The consultant has said that J's spine is so much straighter that the current cast (his third, applied on 26 September) will be his last. Let me repeat that in case you missed it. HIS LAST CAST!!!!!!!
He can wear a brace in future.
The differences are:
1. a cast is applied under general anaesthetic and is made of plaster of paris
2. a cast cannot be removed day-to-day - just at the end of that cast's life (usually every 12 to 15 weeks)
3. a brace is just molded on with J still awake and is made of plastic with velcro strips to hold it on
4. a brace can be removed, so we will be able to have baths, go swimming, go in sand... all the things a 2.5year old wants to do :-)
I'm so happy!
We had been told probably 2 years in cast and then go to brace. He will have had less than a year in cast! His spine has responded really well.
It's funny how my attitude has completely changed. Someone asked me at another child's birthday party what J was wearing and in front of J I explained about his spine, his scoliosis and how brilliant the cast was. I said how pleased the doctors were and I'm sure J must pick up the complete pride and happiness I feel when I'm saying how much good it is doing.
He stood in front of the mirror the other day in just cast and nappy and said he was wearing a cast. Yes I said - a blue one this time. He pointed to the gap between his shoulder and the top of the cast and said that there was a lot of room this time. Such a sophisticated comment - it amazed me. Yes there is, I replied. He accepts it so easily and just gets on with life :-)
So sometime in the early New Year, he will go into a brace. Yippee!!
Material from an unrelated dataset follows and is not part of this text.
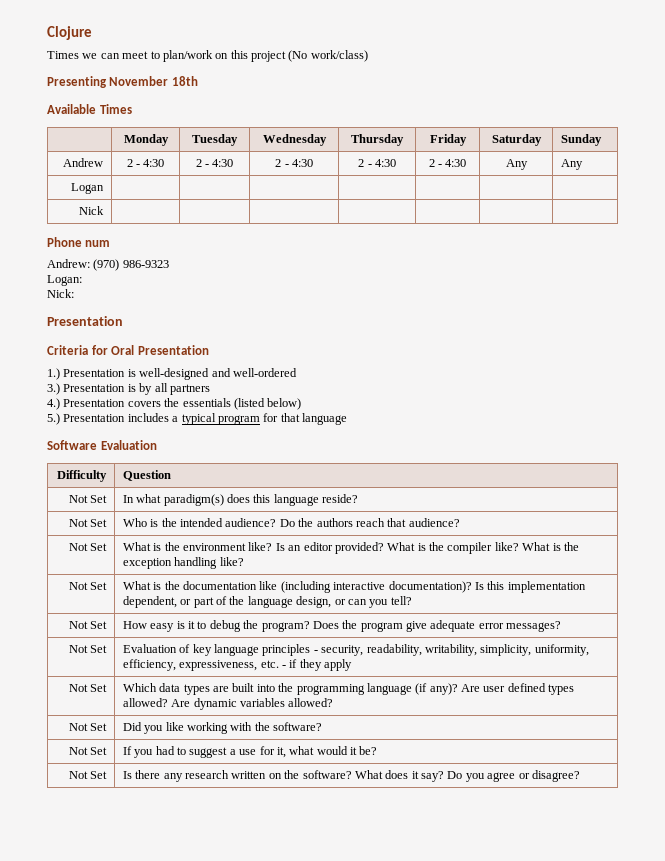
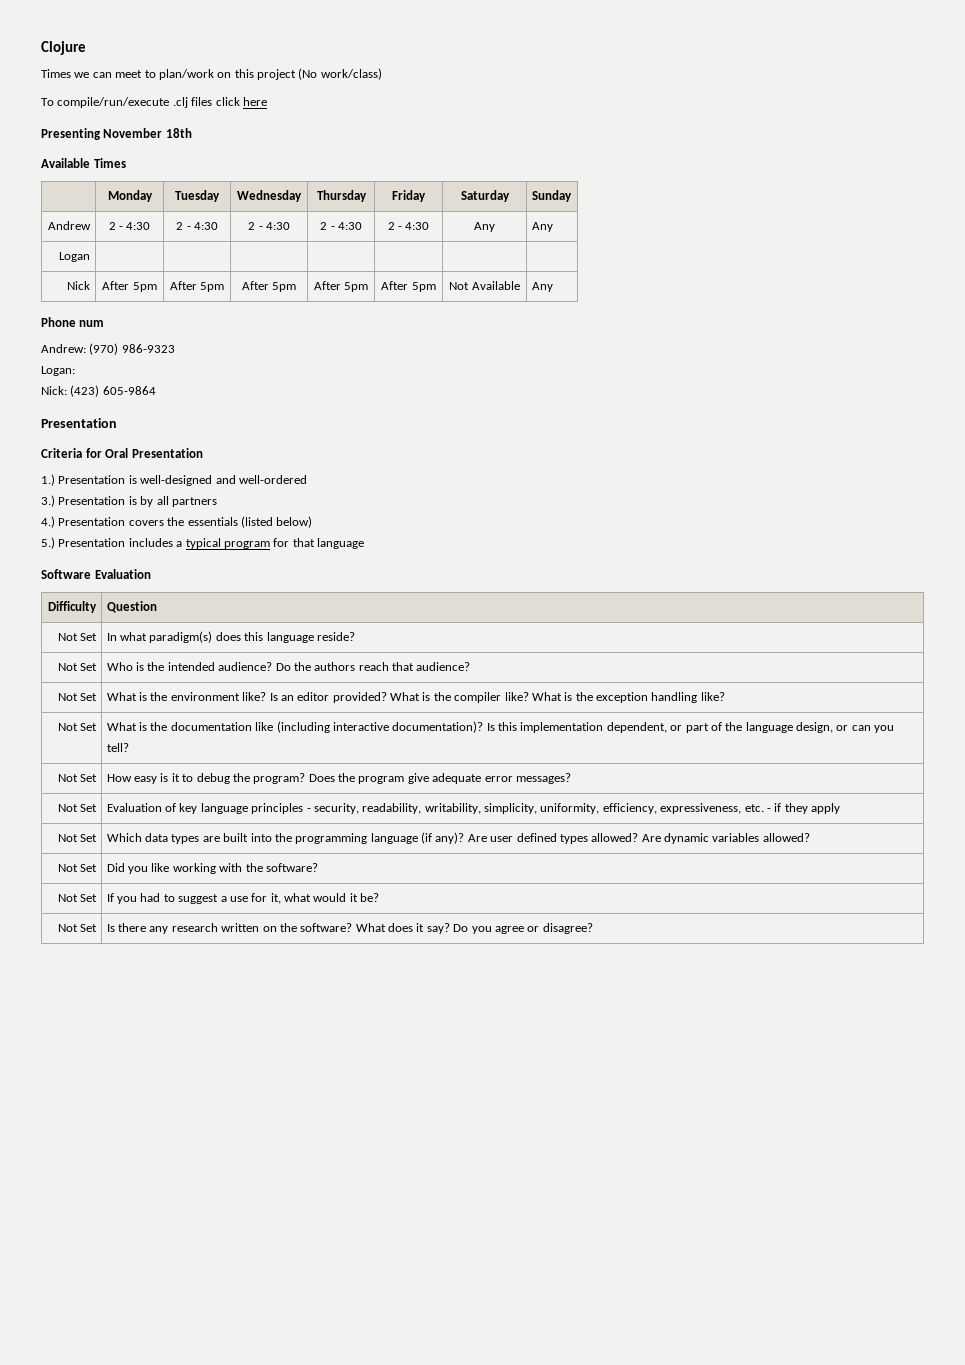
+ To compile/run/execute .clj files click here
- Nick | | | | | | |
+ Nick | After 5pm | After 5pm | After 5pm | After 5pm | After 5pm | Not Available | Any
- Nick:
+ Nick: (423) 605-9864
I haven't blogged in a while, so you don't know about the little incidents we've had. A couple spring immediately to mind:
About 2 hours after the last casting in September, J was watching television. He'd just eaten a weetabix and we were pretty much ready to go home. Then he vomited the entire weetabix back into his cast (I'd stupidly let him be in a more recumbent position in the bed than is wise after eating). A new cast full of vomit. He STANK!!!!! I felt incredibly guilty (shouldn't let him lie down, should have turned him quicker to his side) but that doesn't change a thing. You can't get stuff out that's down the back between his skin and the cast. Fortunately the smell subsided the next day and now you can't tell. Just as well when you think he's in the cast for weeks and weeks.
Each time we go for casting they put J in a different ward to recover afterwards. For his second cast, he was put in the children's cancer ward. It is unbelievably sobering and has left a big impression on me to be surrounded by very small babies and children who have all sorts of tumours and conditions and are facing regular doses of chemo etc. I'd like to write more, but find expressing it hard. Someone said to me that I must have felt glad that my child's condition is relatively "easy" (not her exact word - but basically "not life threatening"). No. How could I feel glad facing all the pain that was on that ward, sitting with other parents for hours and hours???? It was more the incredible vulnerability of all of us, the fact that "it could be any of us". Our health feels so random. That's only a little bit of what I could write. But I will leave it there and actually post (I've got umpteen unfinished posts from the last few months!).